Member of the Maine House of Representatives for the 42nd District
- In office December 2012 – December 2014
- Preceded by: Peter Rioux (R)
- Succeeded by: James Gillway (R)

Member of the Maine House of Representatives for the 107th District
- In office December 1996 – December 2002
- Succeeded by: Jeffrey Kaelin (R)

Personal details
- Born: February 24, 1942 Brewer, Maine, U.S.
- Died: March 26, 2022 (aged 80) Winterport, Maine, U.S.
- Party: Unenrolled (independent)
- Spouse: Mary
- Education: John Bapst Memorial High School
- Profession: Journalist, Regional Director of Senior Service Agency

= Joseph E. Brooks =

American politician (1942–2022)

Joseph E. Brooks (February 24, 1942 – March 26, 2022) was an American politician, journalist and social service agency director from Maine. An Unenrolled (independent) member of the Maine House of Representatives, Brooks represented a portion of rural Waldo County including his residence in Winterport, Maine. He served in the Maine House previously from 1996 to 2002.

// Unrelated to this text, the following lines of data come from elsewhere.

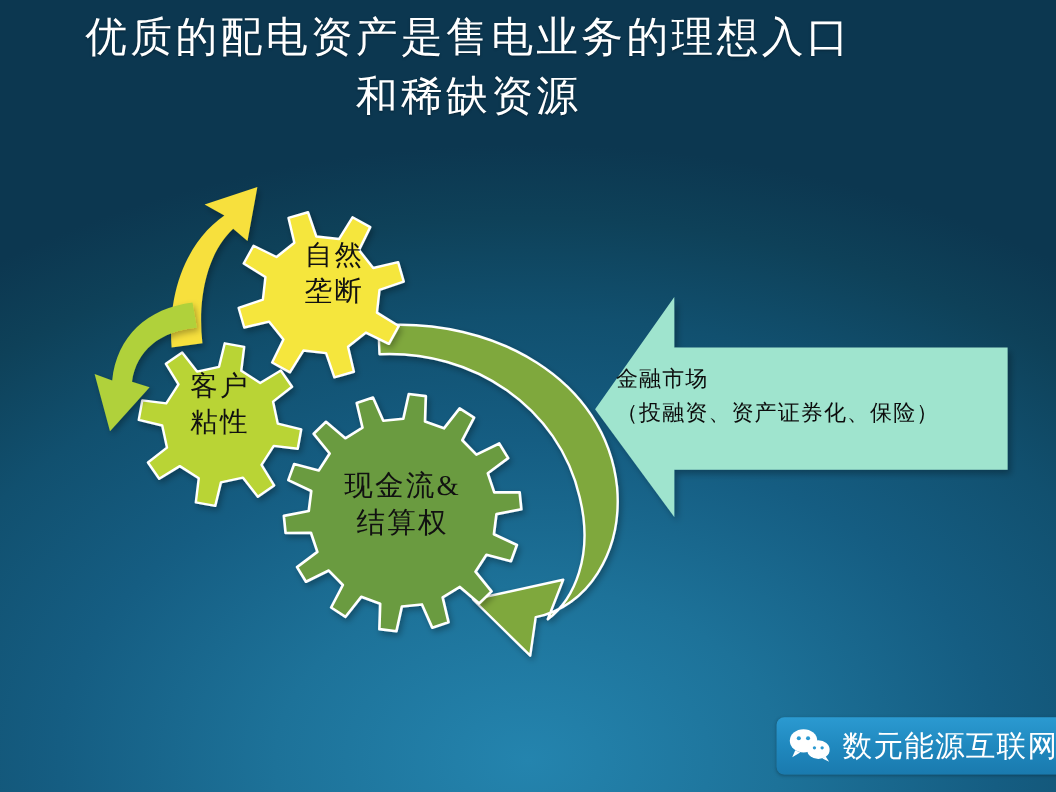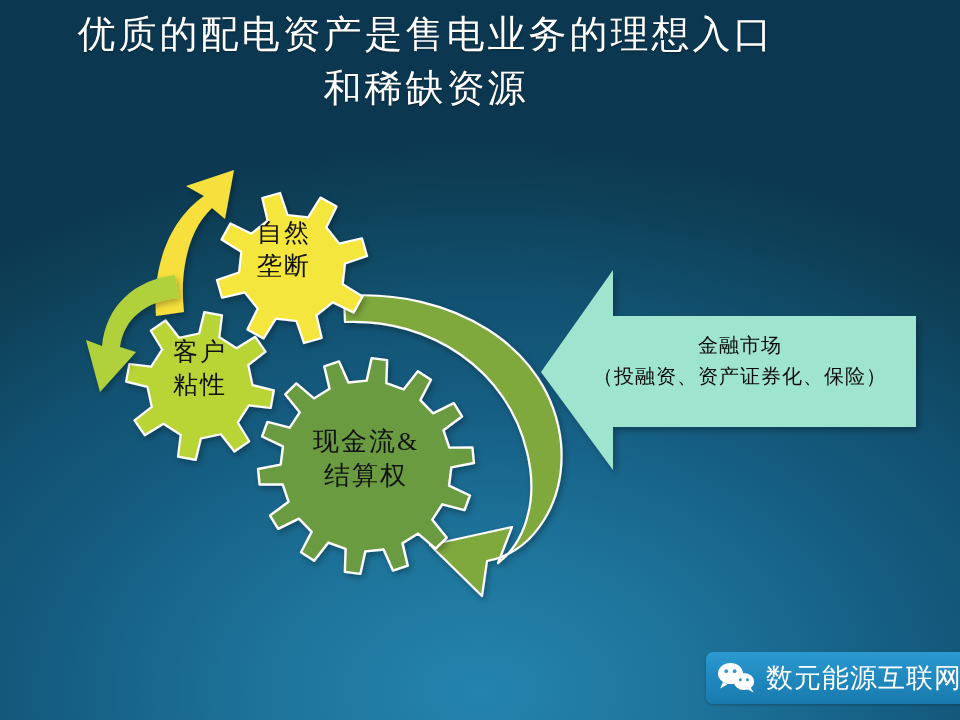"自然" #lbl-yellow { left: 220px -> 240px }
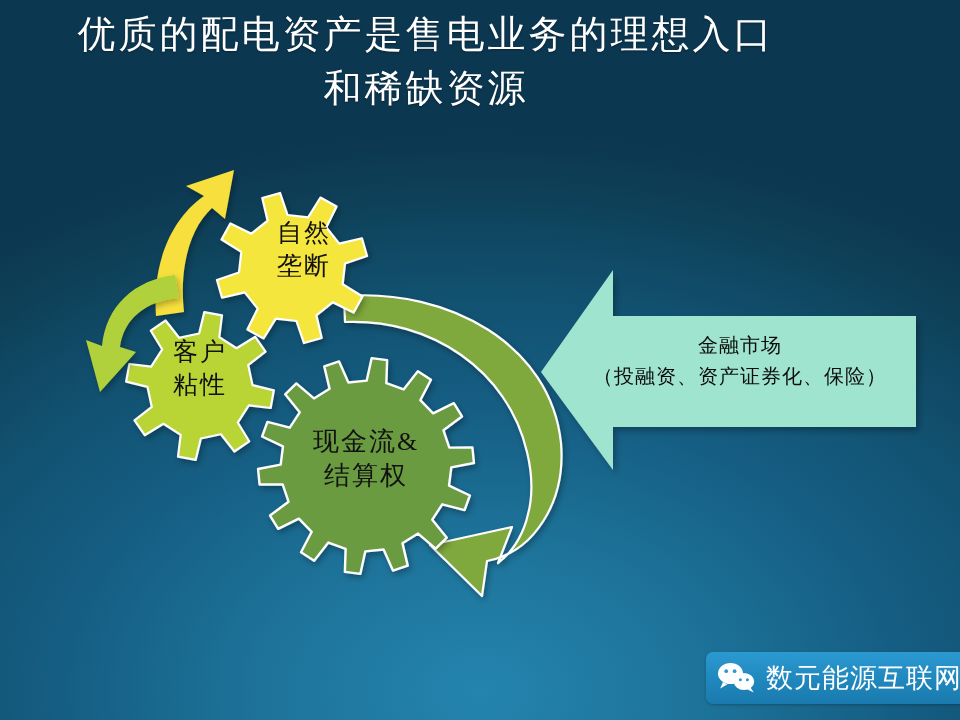"金融市场" .banner-text { text-align: center -> left }
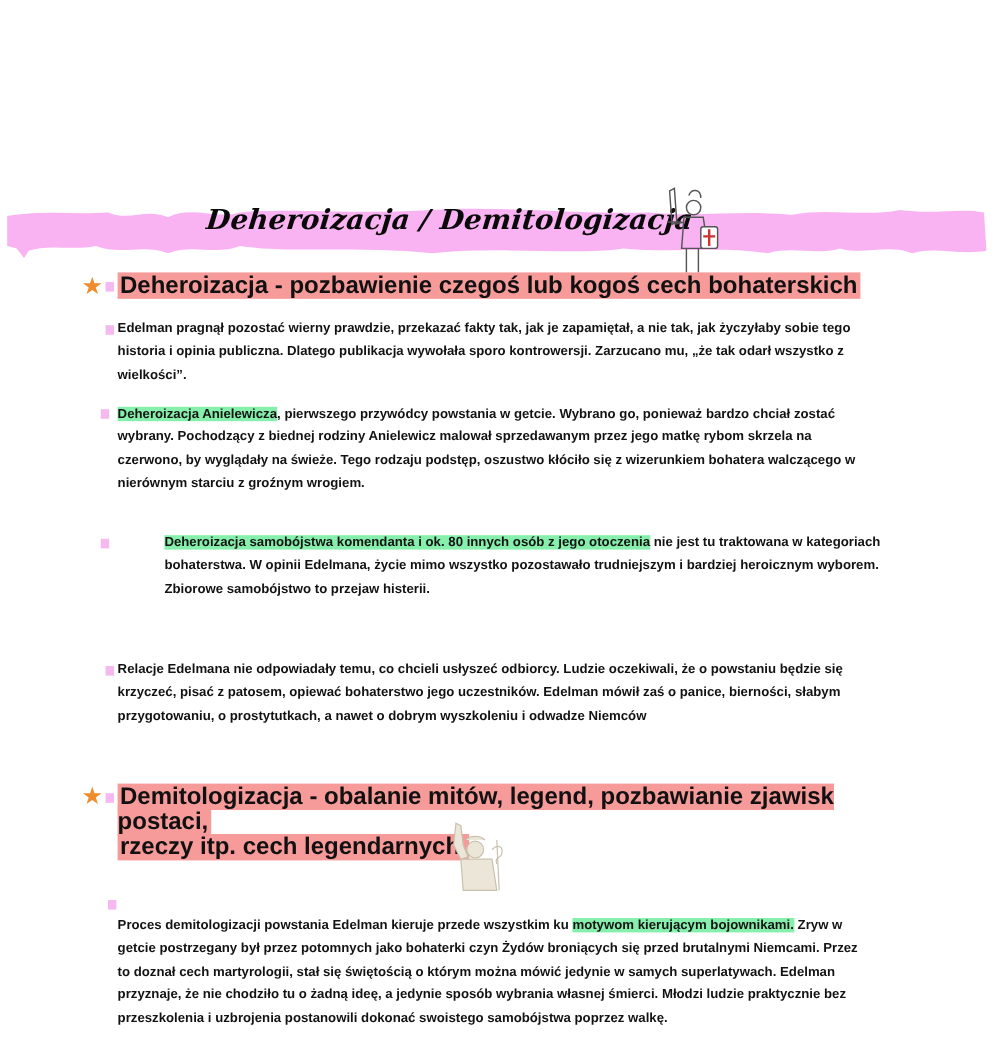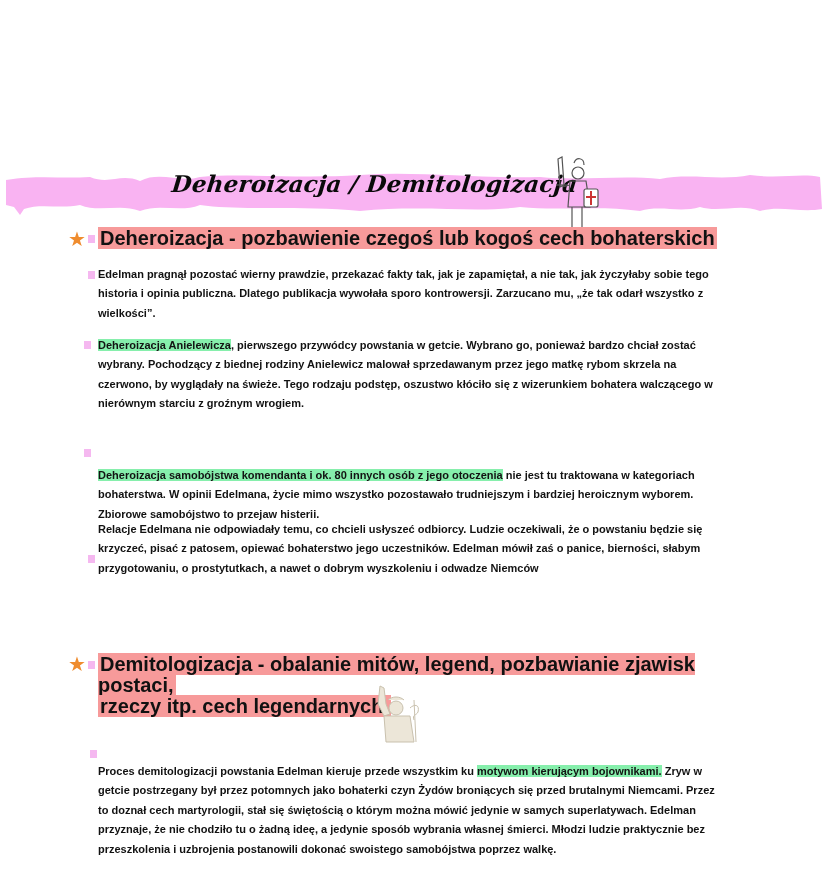"Deheroizacja samobójstwa komendanta i" div.para { margin-left: none -> 39px; top: 466px -> 443px }
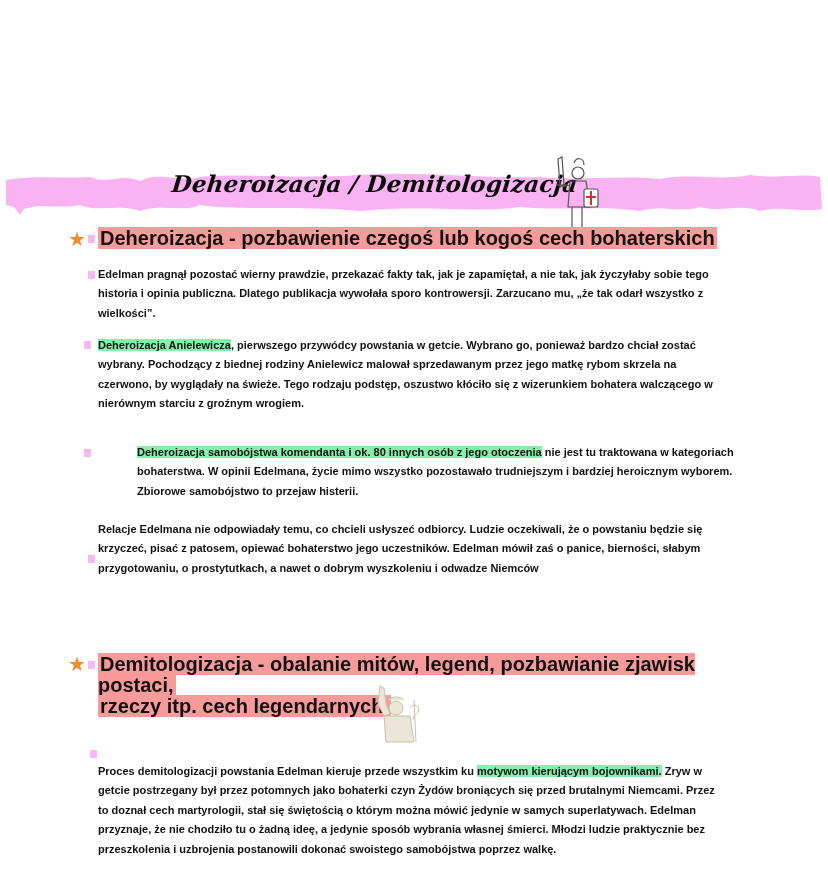"Relacje Edelmana nie odpowiadały temu," div.para { top: 520px -> 549px }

Brooks was originally from Brewer, Maine and graduated from John Bapst Memorial High School in Bangor, Maine. Brooks served in the Army National Guard from 1959 to 1972. He also worked as a newspaper editor and journalist with the Bangor Daily News from 1961 to 1998.

Brooks died in Winterport, Maine on March 26, 2022, at the age of 82.